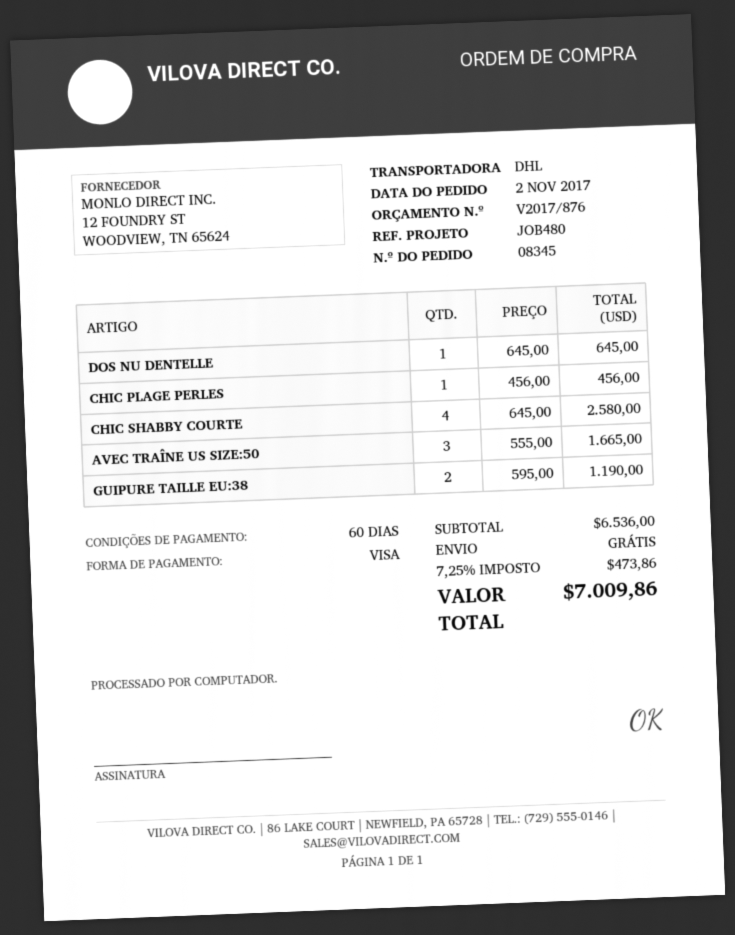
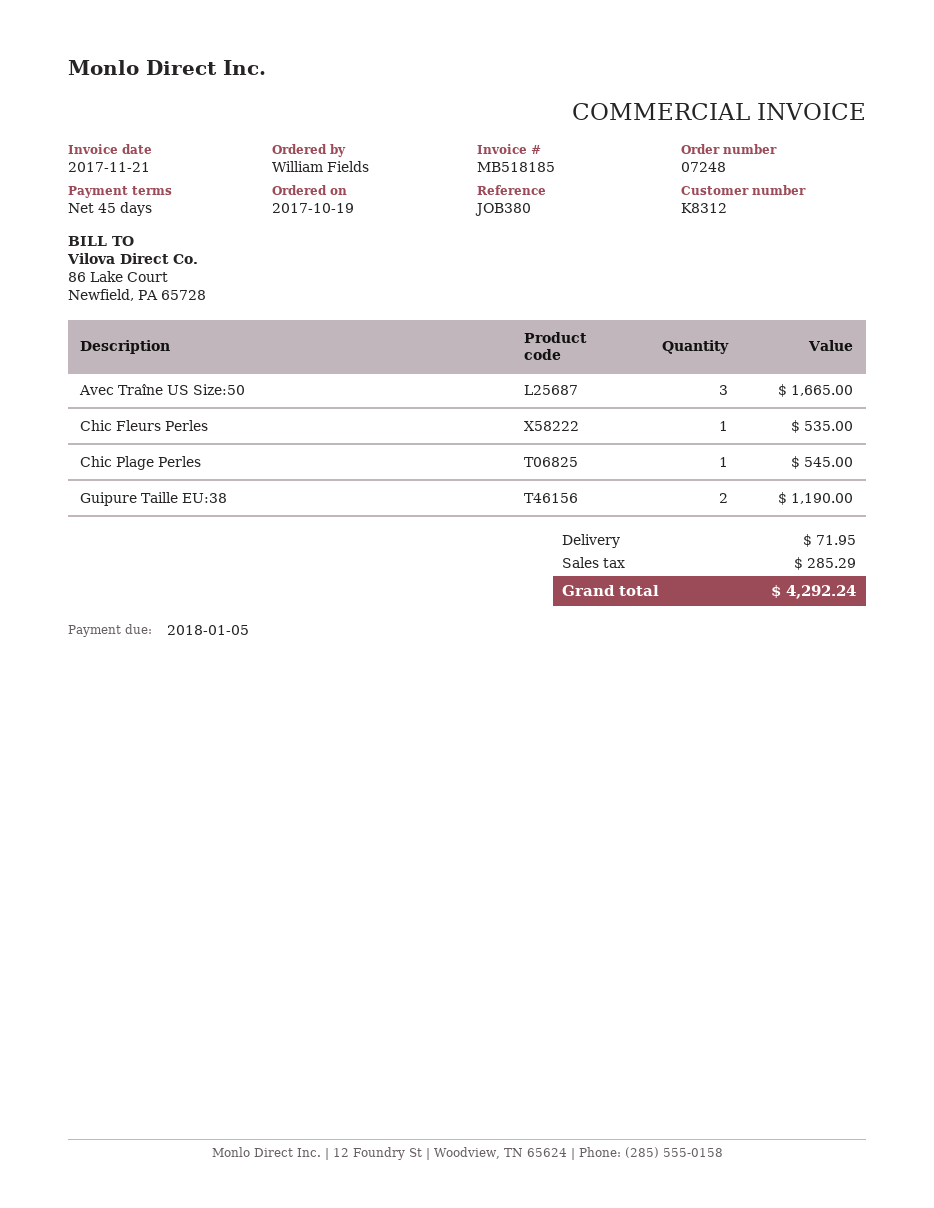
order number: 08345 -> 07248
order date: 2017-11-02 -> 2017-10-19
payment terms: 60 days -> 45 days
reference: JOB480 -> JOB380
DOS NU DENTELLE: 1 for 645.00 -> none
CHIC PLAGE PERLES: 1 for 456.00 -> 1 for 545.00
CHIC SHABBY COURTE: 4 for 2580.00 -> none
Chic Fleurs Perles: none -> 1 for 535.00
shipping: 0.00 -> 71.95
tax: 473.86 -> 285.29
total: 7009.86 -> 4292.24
____
EXERCISE GOAL →
Nothing but the lines from the one containing "DOS NU DENTELLE: 1 for 645.00 -> none" through the last line of the material should be returned, each exactly as written, both ends included.

RESPONSE AREA →
DOS NU DENTELLE: 1 for 645.00 -> none
CHIC PLAGE PERLES: 1 for 456.00 -> 1 for 545.00
CHIC SHABBY COURTE: 4 for 2580.00 -> none
Chic Fleurs Perles: none -> 1 for 535.00
shipping: 0.00 -> 71.95
tax: 473.86 -> 285.29
total: 7009.86 -> 4292.24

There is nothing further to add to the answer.